Because Laura's move was intended to be permanent and was done with Lanor's consent, a motion for modification may have been proper at that time. But once David's payments became due under the decree of dissolution, the law puts the burden upon him to make a positive act to modify his support obligation.
In Conley v. Conley, 234 A.D.2d 910, 651 N.Y.S.2d 802 (N.Y.App.Div. 1996), the child was adjudicated delinquent and placed with the Division for Youth in a nonsecure residential facility for a period of eighteen months. However:
Although petitioner has temporarily lost custody of the child, she has not abdicated her parental role or responsibilities. Petitioner presented evidence that the goal of the placement with the Division for Youth is to reunite the child with his family and to integrate him back into society. Visitation between the child and his family is encouraged and, at the time of the hearing, the child was spending some weekends at home with petitioner. She is responsible for his transportation to and from the facility for visits and for all of his expenses during the visits. She also makes additional trips to the facility to visit the child and take him out to lunch or shopping. She provides him with spending money and various personal items, including a winter jacket. Petitioner continues to bear costs associated with the care of the child despite her temporary loss of custody and respondent should contribute to those costs.
Id. at 803. Under those circumstances, the court also held that the obligor father could not avoid his responsibility to pay child support based on the "mere possibility" that the Division of Youth might seek reimbursement for costs incurred as a result of the child's placement. Id.
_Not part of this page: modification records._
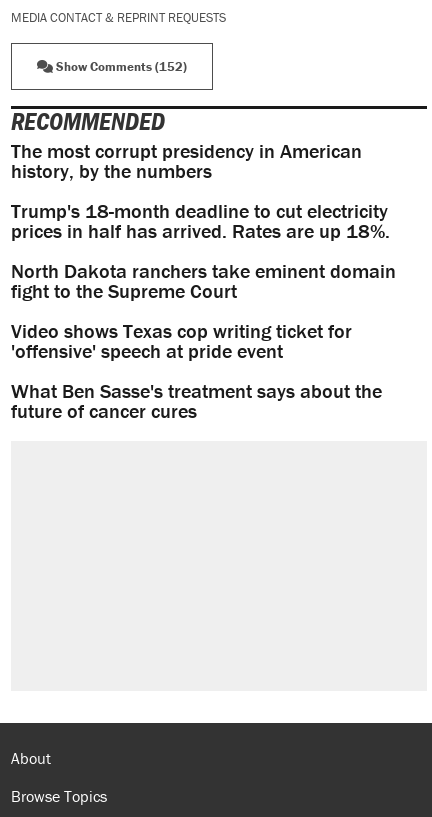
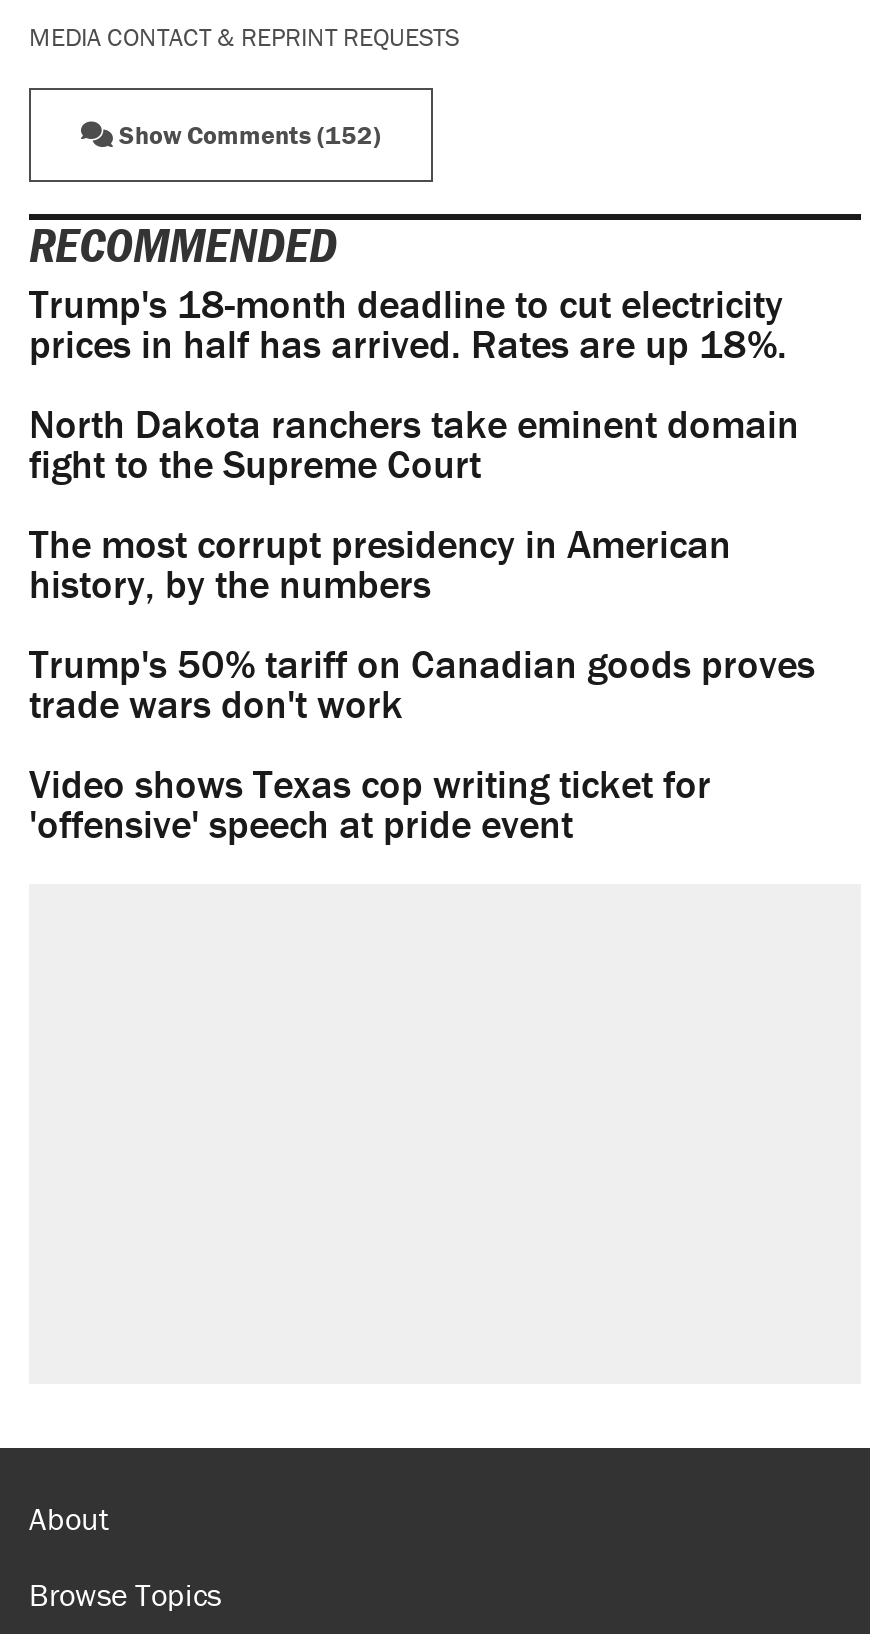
moved down: The most corrupt presidency in American | history, by the numbers

moved up: Trump's 18-month deadline to cut electricity | prices in half has arrived. Rates are up 18%. | North Dakota ranchers take eminent domain | fight to the Supreme Court

+ Trump's 50% tariff on Canadian goods proves
+ trade wars don't work

moved down: Video shows Texas cop writing ticket for | 'offensive' speech at pride event

- What Ben Sasse's treatment says about the
- future of cancer cures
In the case sub judice, Stacy presented no evidence to show that she continued to exercise custodial-like responsibilities after H.'s custody was transferred to the Department, or that she expended any monies or incurred any monetary obligations on behalf of H., or that she continued to incur expenses related to H. that could not be avoided during H.'s extended absence. Thus, she identified no "factor of an extraordinary nature . . . which would make application of the guidelines inappropriate." KRS 403.211(3)(g).
On the basis of the evidence presented in this case, we hold that the trial court erred in increasing Rodney's child support obligation to a sum in excess of $104.40 (the guidelines figure for the support of one child). If the Department of Juvenile Justice has since obtained child support from Rodney pursuant to KRS 610.170, his child support obligation to Stacy should have been recalculated in accordance with KRS 403.212(6). Accordingly, we reverse the Court of Appeals and remand this case to the Daviess Circuit Court to receive any additional evidence and take any further legally authorized action deemed appropriate and in accordance with the content of this opinion.